Toshiba Memory Corporation to Focus on Catching Up to Samsung in 3D-NAND Production Capacity
September 21, 2017 | TrendForceEstimated reading time: 4 minutes
Toshiba announced on September 20 that the company has agreed to sell its memory business, Toshiba Memory Corporation (TMC) to a U.S.-Japanese consortium represented by U.S. private equity firm Bain Capital for JPY 2 trillion (USD 18 billion). According to DRAMeXchange, a division of TrendForce, the deal will start to have a notable impact on the NAND Flash market in the first half of 2018 as the negotiations took longer than expected. From a medium- to long-term perspective, this deal will inject the necessary capital into TMC so that it can work to become a rival to Samsung in terms of NAND Flash technology and production capacity.
Alan Chen, senior research manager of DRAMeXchange, noted that several members of the acquiring party are government-backed investors and major private investment firms that are not deeply involved in the NAND Flash industry. Generally speaking, this government-supported consortium is not expected to significantly alter the management and operation of TMC after the deal is completed.
“The participation of Innovation Network Corporation of Japan (INCJ), the Development Bank of Japan (DBJ) and Bain Capital shows that TMC’s technologies have enormous strategic value,” said Chen. “At the same time, major technology enterprises such as SK Hynix and Apple have also joined the consortium and provided part of the funding to move the deal forward, thus reflecting a jockeying of both global political and commercial interests.”
Chen added: “The infusion of capital from the new stakeholders in TMC will be like a shot of adrenaline. Given that the total investment in a new NAND Flash fab (with a monthly capacity of 80,000~100,000 wafers) averages around US$8 billion, neither Toshiba nor Western Digital can alone shoulder the cost of capacity expansions and technology development, especially as they are facing against the industry leader Samsung.”
Samsung is still way ahead of the Toshiba-Western Digital alliance in 3D-NAND Flash capacity
Just 10~15% of the total monthly NAND Flash capacity of the Toshiba-Western Digital alliance was based on the 3D-NAND process in the second quarter of 2017. During the same period, 3D-NAND comprised more than 40% of Samsung’s total monthly NAND Flash capacity. Micron and Intel are strategic partners in the NAND Flash market, and they also began mass producing 3D-NAND Flash in the second half of 2016. The representation of 3D-NAND in the total monthly NAND Flash capacity of the Intel-Micron camp is projected to exceed 40% in the third quarter of 2017. Toshiba’s financial problem has been a major reason as to why the Toshiba-Western Digital alliance are behind their competitors in planning 3D-NAND capacity.

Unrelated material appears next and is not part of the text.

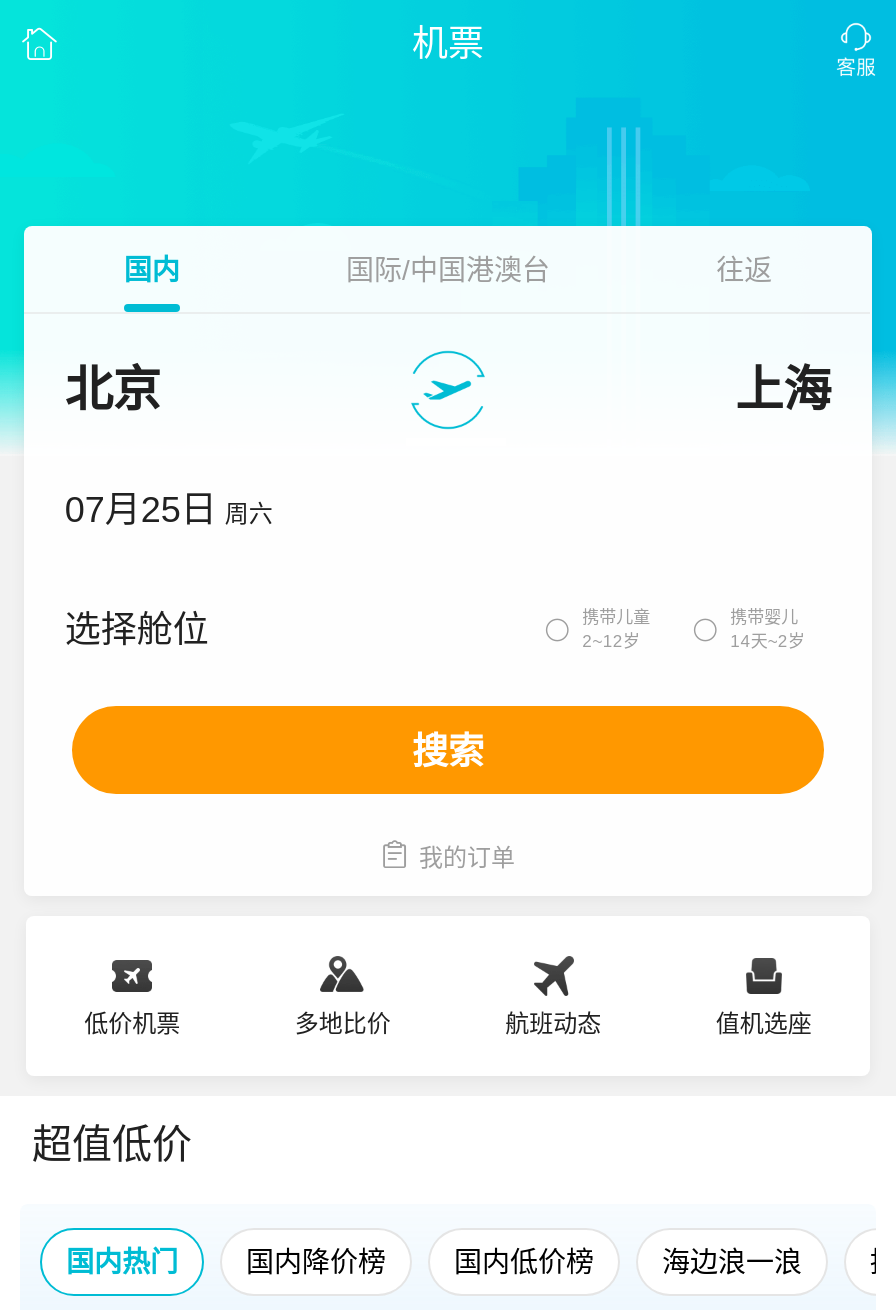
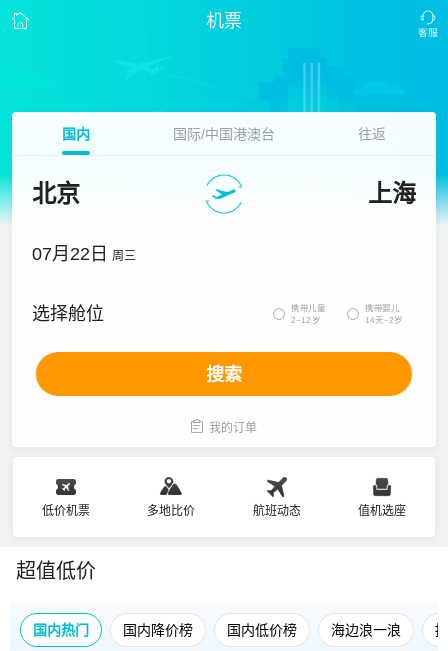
- 07月25日 周六
+ 07月22日 周三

In terms of progress, the Toshiba-Western Digital alliance made the 48-layer stacking technology its mainstream 3D-NAND manufacturing process during the first half of 2017. By this fourth quarter, 3D-NAND is expected to represent around 30% of the alliance’s total monthly NAND Flash capacity. With regard to capacity planning, the construction of TMC’s Fab 6 in Yokkaichi, Japan, began this March. This facility is scheduled to mass produce the latest 3D-NAND products in 2019. Nonetheless, the future of Fab 6 is still uncertain because the sale of TMC has also led to disagreements between Toshiba and Western Digital regarding their collaboration.

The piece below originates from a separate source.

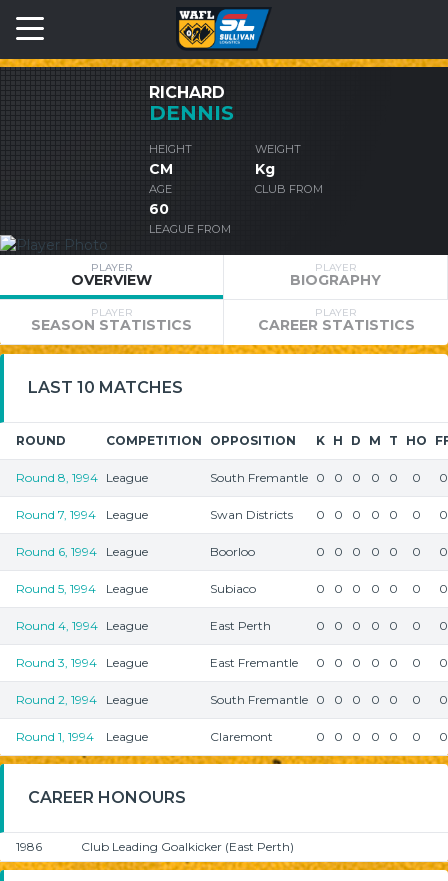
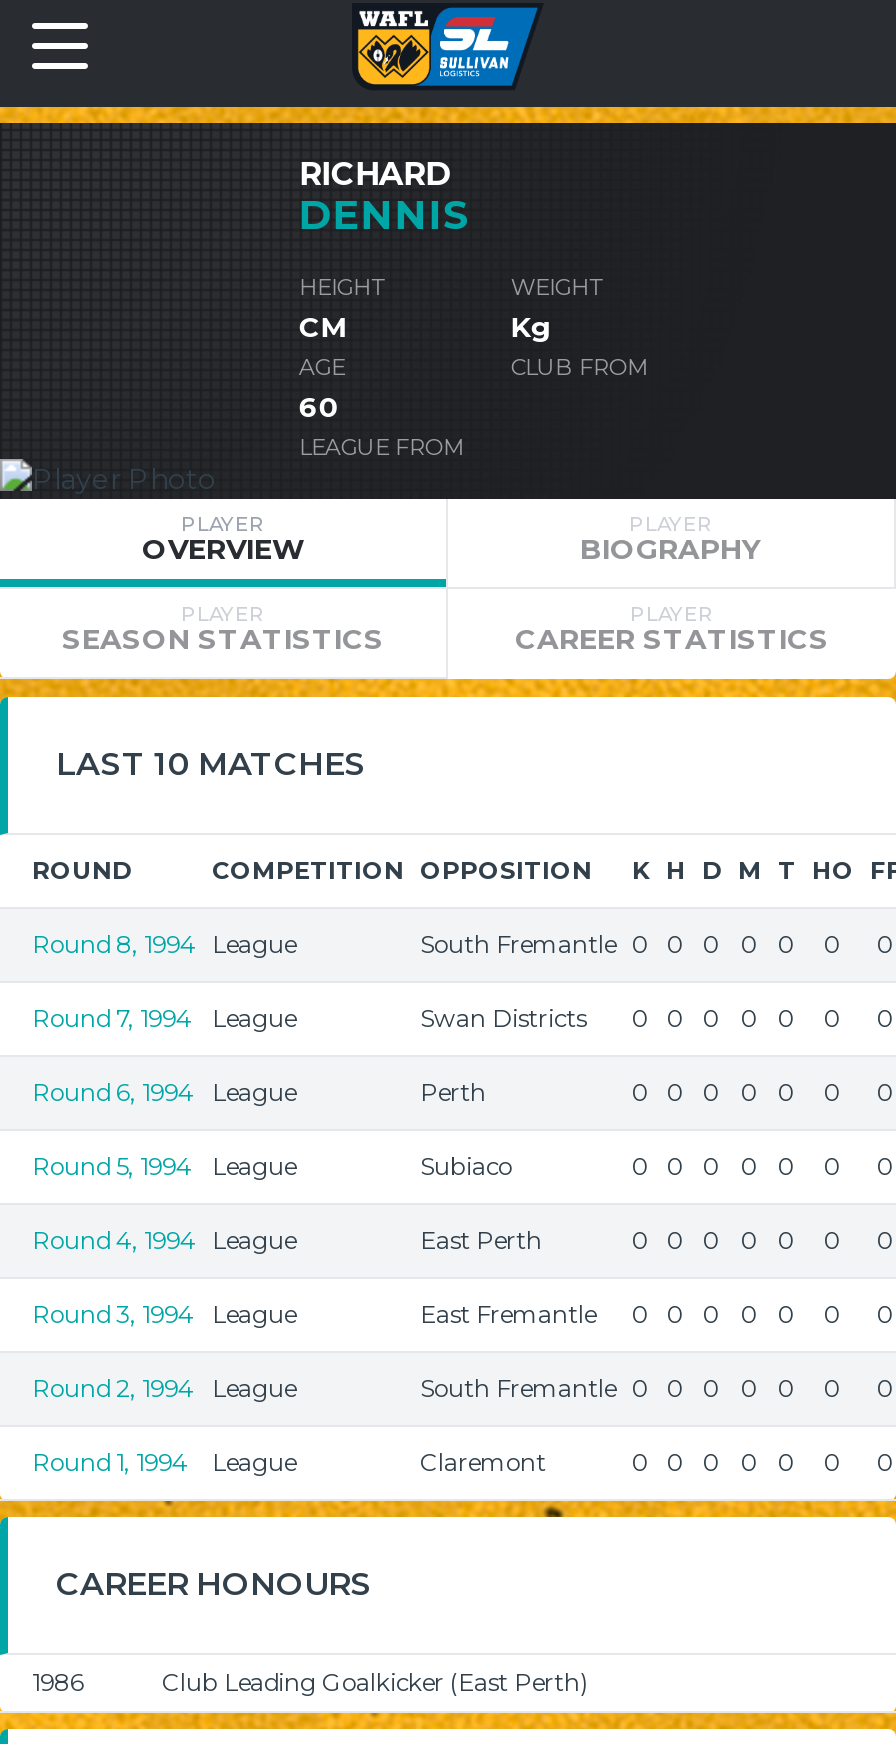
- Boorloo
+ Perth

The deal may lead to NAND Flash oversupply in the first half of 2018
As the bidding for the majority stake in TMC lasted longer than anticipated, the effect of this deal will become apparent later in the first half of 2018. “After the sale, TMC may be able to raise its 3D-NAND Flash capacity and yield rate to a level higher than initially expected,” said Chen. “Plus, there is a significant degree of uncertainty in NAND Flash demand for the first half of 2018. Hence, the deal in the short term may actually cause supply-driven price decline in the NAND Flash market during the first half of 2018.”
The spun-off entity will manage its capital expenditure without interference from the former parent company and attain higher operational efficiency
This deal, which also puts TMC outside of Toshiba’s ownership, will also create medium- to long-term changes on the NAND Flash industry. The expenditure of this independently managed company will not be influenced by the financial problem of its former parent company, and it does not have to share resources with other group companies. The spun-off NAND Flash maker therefore can totally concentrate on developing technologies and building up production capacity. On the whole, the newly independent memory business is likely to achieve greater operational efficiency and become more proactive in making strategic decisions.

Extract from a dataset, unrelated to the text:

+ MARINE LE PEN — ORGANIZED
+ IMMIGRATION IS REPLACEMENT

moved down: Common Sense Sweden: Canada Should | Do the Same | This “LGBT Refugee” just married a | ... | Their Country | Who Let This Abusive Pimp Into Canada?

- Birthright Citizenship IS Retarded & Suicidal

Though the winner of the bid for Toshiba’s memory business has been announced, the finalization of the deal will still need the consent of Western Digital. Toshiba and Western Digital have jointly invested in the Yokkaichi Operations. In terms of the ownership of the joint venture, Toshiba has around 55% of the share of the total investment versus Western Digital’s 45%. How Toshiba and Western Digital resolve their issues and share the production capacity of the new Fab 6 will be crucial to the completion of the deal and TMC’s future development.